EXERCISE INPUT section start
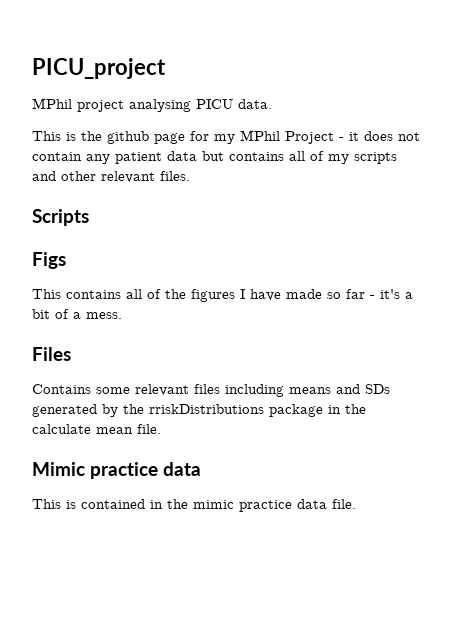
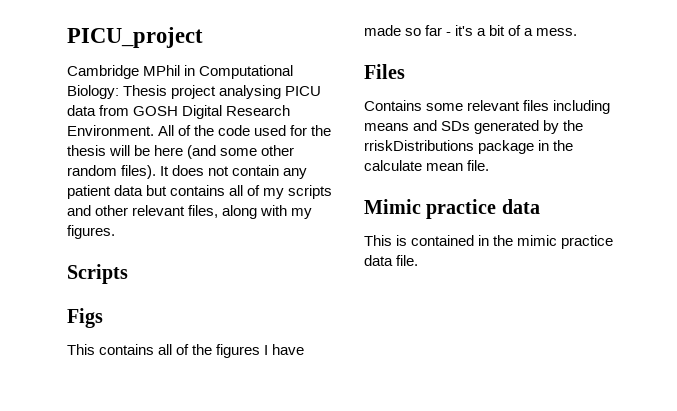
- MPhil project analysing PICU data.
- This is the github page for my MPhil Project - it does not contain any patient data but contains all of my scripts and other relevant files.
+ Cambridge MPhil in Computational Biology: Thesis project analysing PICU data from GOSH Digital Research Environment. All of the code used for the thesis will be here (and some other random files). It does not contain any patient data but contains all of my scripts and other relevant files, along with my figures.

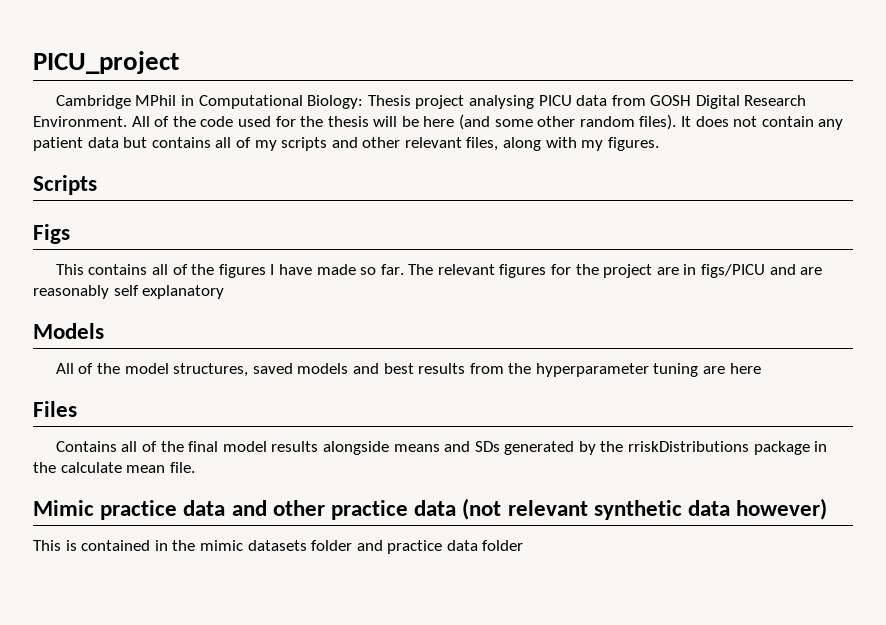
- This contains all of the figures I have made so far - it's a bit of a mess.
+ This contains all of the figures I have made so far. The relevant figures for the project are in figs/PICU and are reasonably self explanatory
+ Models
+ All of the model structures, saved models and best results from the hyperparameter tuning are here
  Files
- Contains some relevant files including means and SDs generated by the rriskDistributions package in the calculate mean file.
+ Contains all of the final model results alongside means and SDs generated by the rriskDistributions package in the calculate mean file.
- Mimic practice data
+ Mimic practice data and other practice data (not relevant synthetic data however)
- This is contained in the mimic practice data file.
+ This is contained in the mimic datasets folder and practice data folder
EXERCISE INPUT section end
When you return the records, keep every word unchanged and drop the pictures.

- MPhil project analysing PICU data.
- This is the github page for my MPhil Project - it does not contain any patient data but contains all of my scripts and other relevant files.
+ Cambridge MPhil in Computational Biology: Thesis project analysing PICU data from GOSH Digital Research Environment. All of the code used for the thesis will be here (and some other random files). It does not contain any patient data but contains all of my scripts and other relevant files, along with my figures.

- This contains all of the figures I have made so far - it's a bit of a mess.
+ This contains all of the figures I have made so far. The relevant figures for the project are in figs/PICU and are reasonably self explanatory
+ Models
+ All of the model structures, saved models and best results from the hyperparameter tuning are here
  Files
- Contains some relevant files including means and SDs generated by the rriskDistributions package in the calculate mean file.
+ Contains all of the final model results alongside means and SDs generated by the rriskDistributions package in the calculate mean file.
- Mimic practice data
+ Mimic practice data and other practice data (not relevant synthetic data however)
- This is contained in the mimic practice data file.
+ This is contained in the mimic datasets folder and practice data folder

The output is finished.